Flat-Coats are my breed. It's what we own and show, and so I have a very personal interest in the breed in general.
Photography is my art. It's not my day job. While I happen to sell pictures, that's not my primary motivation. I get a great deal of satisfaction when I take a really nice action shot of a Flat-Coat, either in the show ring or in the field. Getting a great shot of a black dog can be hard, and so getting the shot is emotionally rewarding. And doubly so when I can share it with the person who owns the dog.
The same is true for Goldens, but perhaps to a lesser extent.

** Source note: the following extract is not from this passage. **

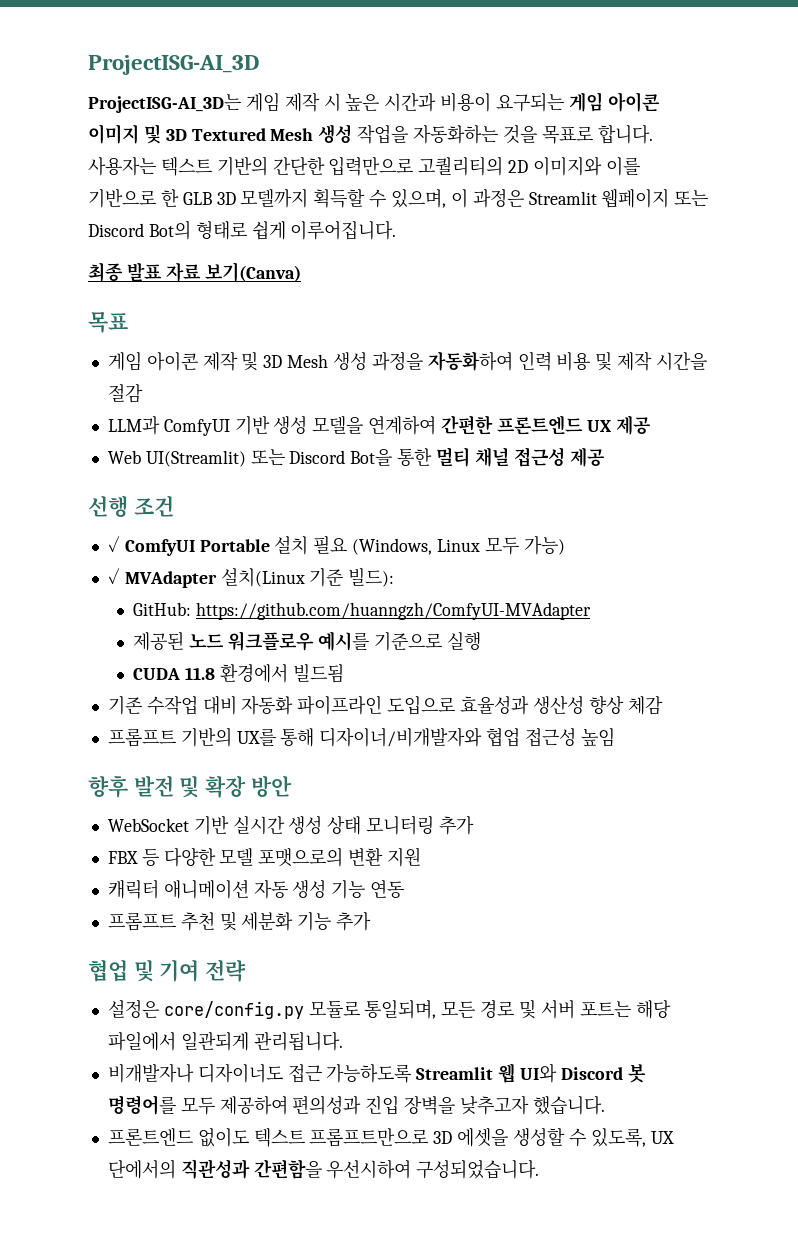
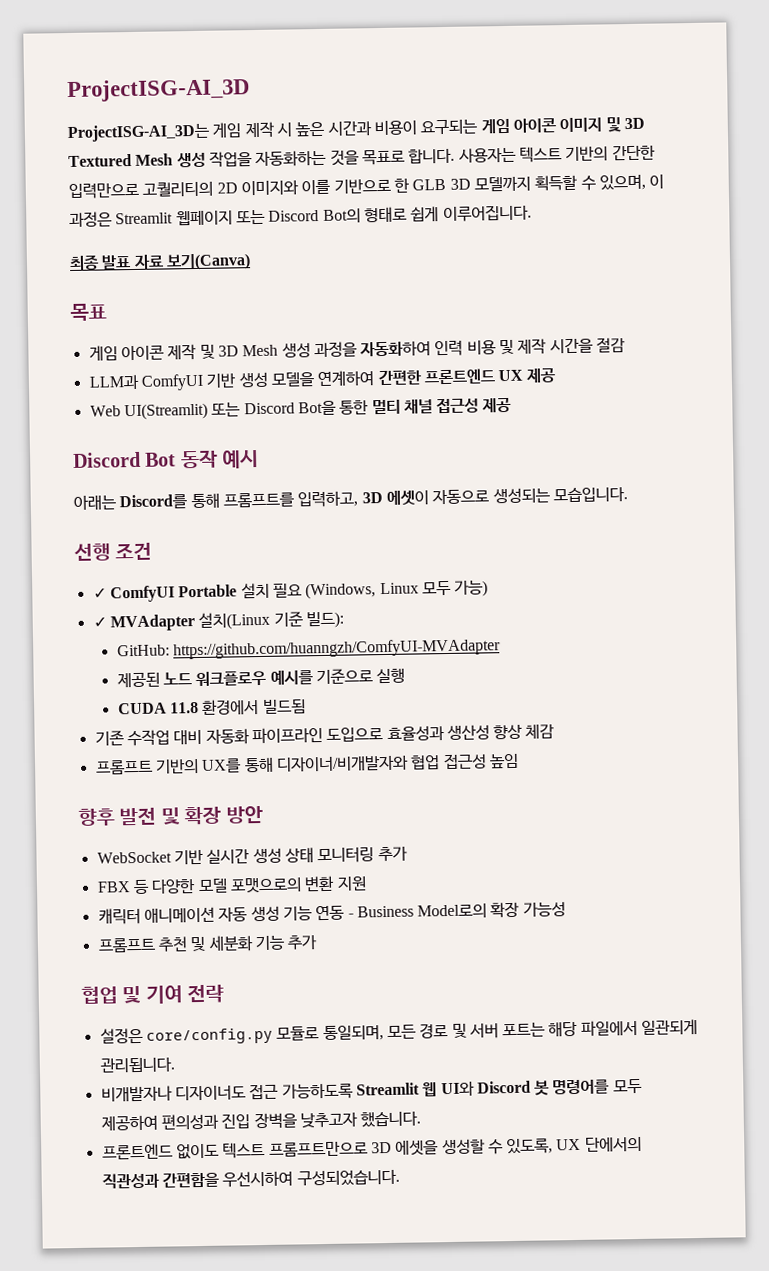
+ Discord Bot 동작 예시
+ 아래는 Discord를 통해 프롬프트를 입력하고, 3D 에셋이 자동으로 생성되는 모습입니다.
- 캐릭터 애니메이션 자동 생성 기능 연동
+ 캐릭터 애니메이션 자동 생성 기능 연동 - Business Model로의 확장 가능성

When I started photographing Flat-Coat Nationals in 1999, I originally gave away my pictures. That was with film and making prints, and it got kind of expensive especially when I started taking a LOT of pictures the following year. In 2001 I bought a very expensive digital camera, the Canon D30. I started charging for digital pictures and enlargements to pay for my expenses and my gear. I also tried my hand at being an official show Photographer a couple of times, and while I managed to meet my obligations, I decided that was too much like real work. In 2007, I finally got in over my head when I photographed the Golden National and I couldn't meet my objectives with my available time. That experience got me to focus on why I was taking pictures in the first place and to get back to basics, which was to feed my art and to share the occasional great image with fellow dog owners.
It's funny. I think I would have had less trouble if I had just continued to give away my pictures. Selling sets up expectations from people who want results immediately, who assume I do photography full-time, or that I am acting under some official cover when in fact I often have none. Inevitably, some people are not satisfied. Yes, every business has cranky customers, I know. But those negative experiences take a lot of the fun away. And sometimes opportunities are blocked.
Being a Dog Show Photographer is hard, and I have great respect for those that do it well.